### Assignment
Transcribe each record word for word. Skip the images.

── Material for this task ──

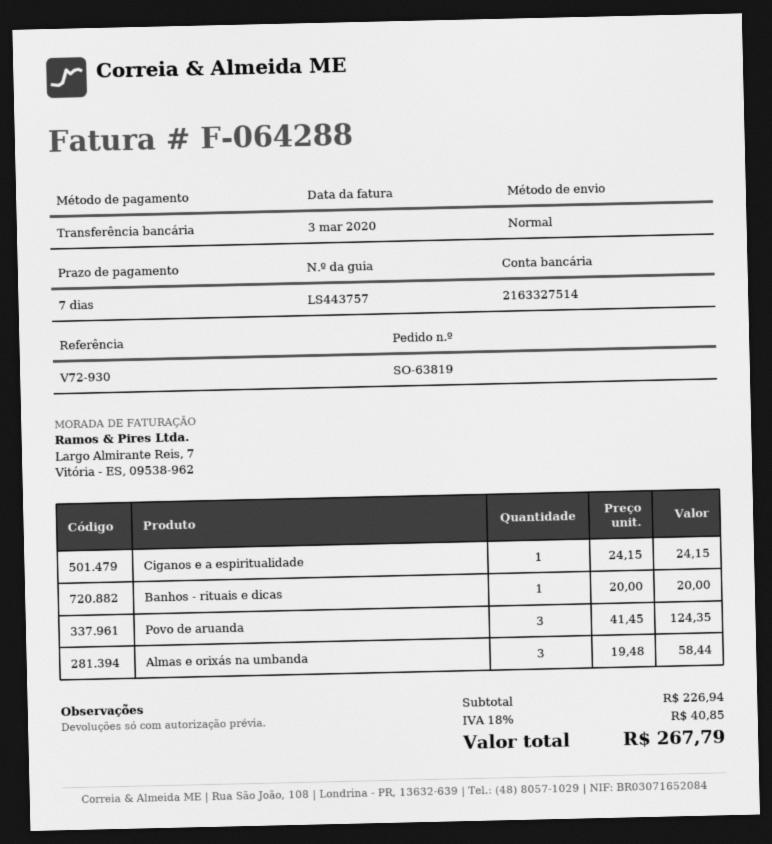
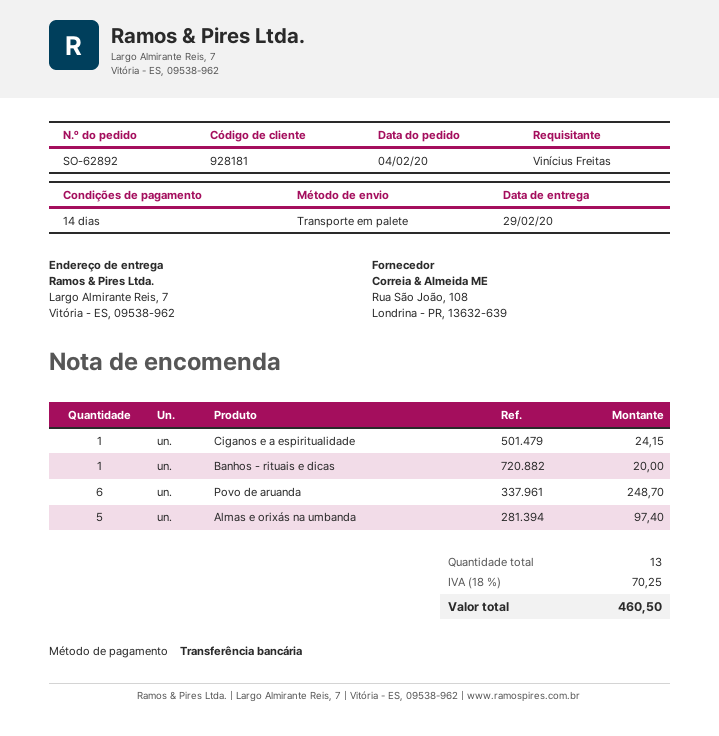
order number: SO-63819 -> SO-62892
payment terms: 7 days -> 14 days
shipping method: standard -> pallet freight
Povo de aruanda: 3 for 124.35 -> 6 for 248.70
Almas e orixás na umbanda: 3 for 58.44 -> 5 for 97.40
tax: 18% = 40.85 -> 18% = 70.25
total: 267.79 -> 460.50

───

### Written reply
order number: SO-63819 -> SO-62892
payment terms: 7 days -> 14 days
shipping method: standard -> pallet freight
Povo de aruanda: 3 for 124.35 -> 6 for 248.70
Almas e orixás na umbanda: 3 for 58.44 -> 5 for 97.40
tax: 18% = 40.85 -> 18% = 70.25
total: 267.79 -> 460.50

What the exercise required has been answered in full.